-- Additional Findings Reported Safety & Tolerability Profile in Subjects
with Type 2 Diabetes and Healthy Subjects --
CHICAGO, June 25 /PRNewswire-FirstCall/ -- Phase III data presented
this week at the annual meeting of the American Diabetes Association
demonstrated that saxagliptin, an inhibitor of dipeptidyl-peptidase-4
(DPP-4) in development by Bristol-Myers Squibb Company (NYSE: BMY) and
AstraZeneca (NYSE: AZN), in combination with metformin, exhibited a
statistically significant improvement in glycemic control in subjects with
Type 2 diabetes compared to metformin alone through 24 weeks of treatment.

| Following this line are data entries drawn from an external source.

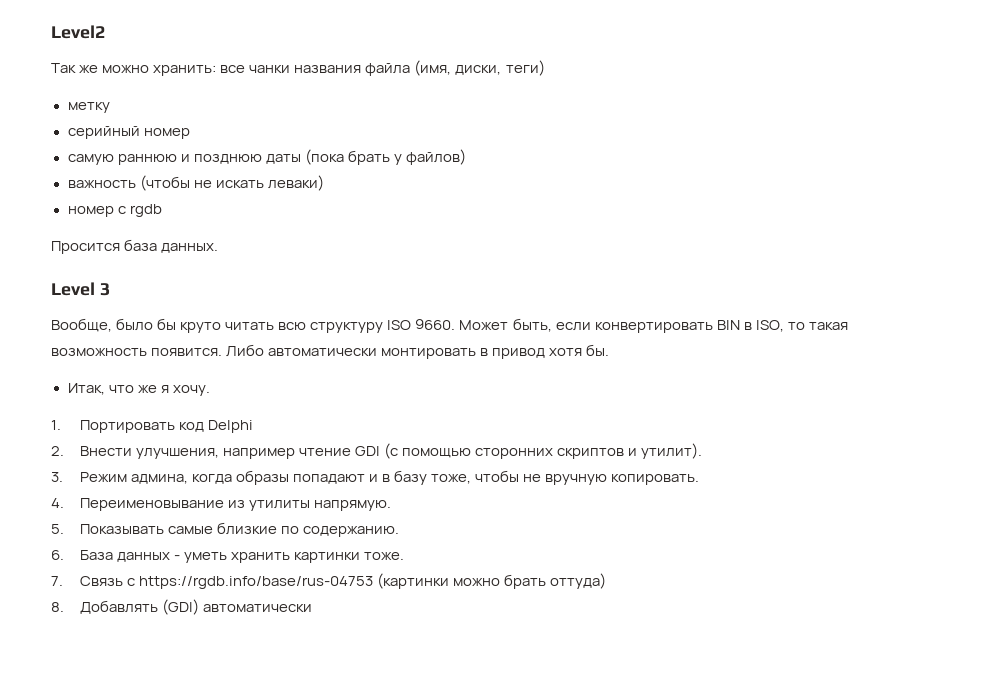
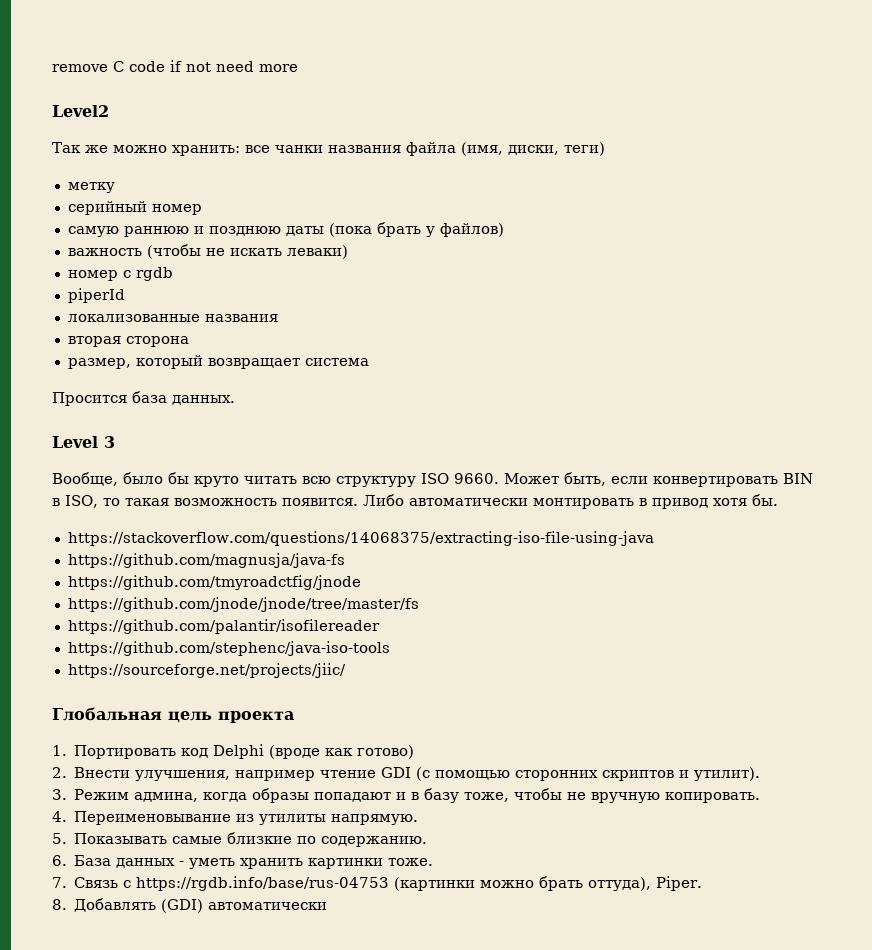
+ remove C code if not need more
+ piperId
+ локализованные названия
+ вторая сторона
+ размер, который возвращает система
- Итак, что же я хочу.
+ https://stackoverflow.com/questions/14068375/extracting-iso-file-using-java
+ https://github.com/magnusja/java-fs
+ https://github.com/tmyroadctfig/jnode
+ https://github.com/jnode/jnode/tree/master/fs
+ https://github.com/palantir/isofilereader
+ https://github.com/stephenc/java-iso-tools
+ https://sourceforge.net/projects/jiic/
+ Глобальная цель проекта
- 1. Портировать код Delphi
+ 1. Портировать код Delphi (вроде как готово)
- 7. Связь с https://rgdb.info/base/rus-04753 (картинки можно брать оттуда)
+ 7. Связь с https://rgdb.info/base/rus-04753 (картинки можно брать оттуда), Piper.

This was the first time that Phase III data for saxagliptin have been
presented in a scientific setting.
A group of 743 subjects (ages 18-77) with Type 2 diabetes whose
hemoglobin A1C level was within the range of greater than or equal to 7
percent or less than or equal to 10 percent and on a stable metformin dose
alone (1500 to 2550 mg/day) were randomized 1:1:1:1 to add-on saxagliptin
2.5 mg, 5 mg, 10 mg, or placebo once daily. The primary endpoint of the
study was the change from baseline in hemoglobin A1C levels. After 24
weeks, the subjects receiving saxagliptin+metformin demonstrated
statistically significant decreases in hemoglobin A1C levels compared to
placebo+metformin: -0.73 percent, -0.83 percent, and -0.72 percent at the
2.5 mg, 5 mg and 10 mg doses, respectively (p-value at all dosage levels
less than 0.0001 vs. placebo+metformin).
Saxagliptin+metformin also statistically significantly reduced fasting
plasma glucose (secondary endpoint) as compared to placebo+metformin: -16
mg/dL, -23 mg/dL, and -22 mg/dL for saxagliptin 2.5 mg, 5 mg and 10 mg,
respectively (p-value at all dosage levels less than 0.0001 vs.
placebo+metformin). The percentage of subjects with hemoglobin A1C less
than 7 percent at Week 24 (secondary endpoint) was 17 percent for
placebo+metformin and 37 percent, 44 percent and 44 percent for the 2.5 mg,
5 mg and 10 mg doses of saxagliptin respectively (p-value at all dosage
levels less than 0.0001 vs. placebo+metformin).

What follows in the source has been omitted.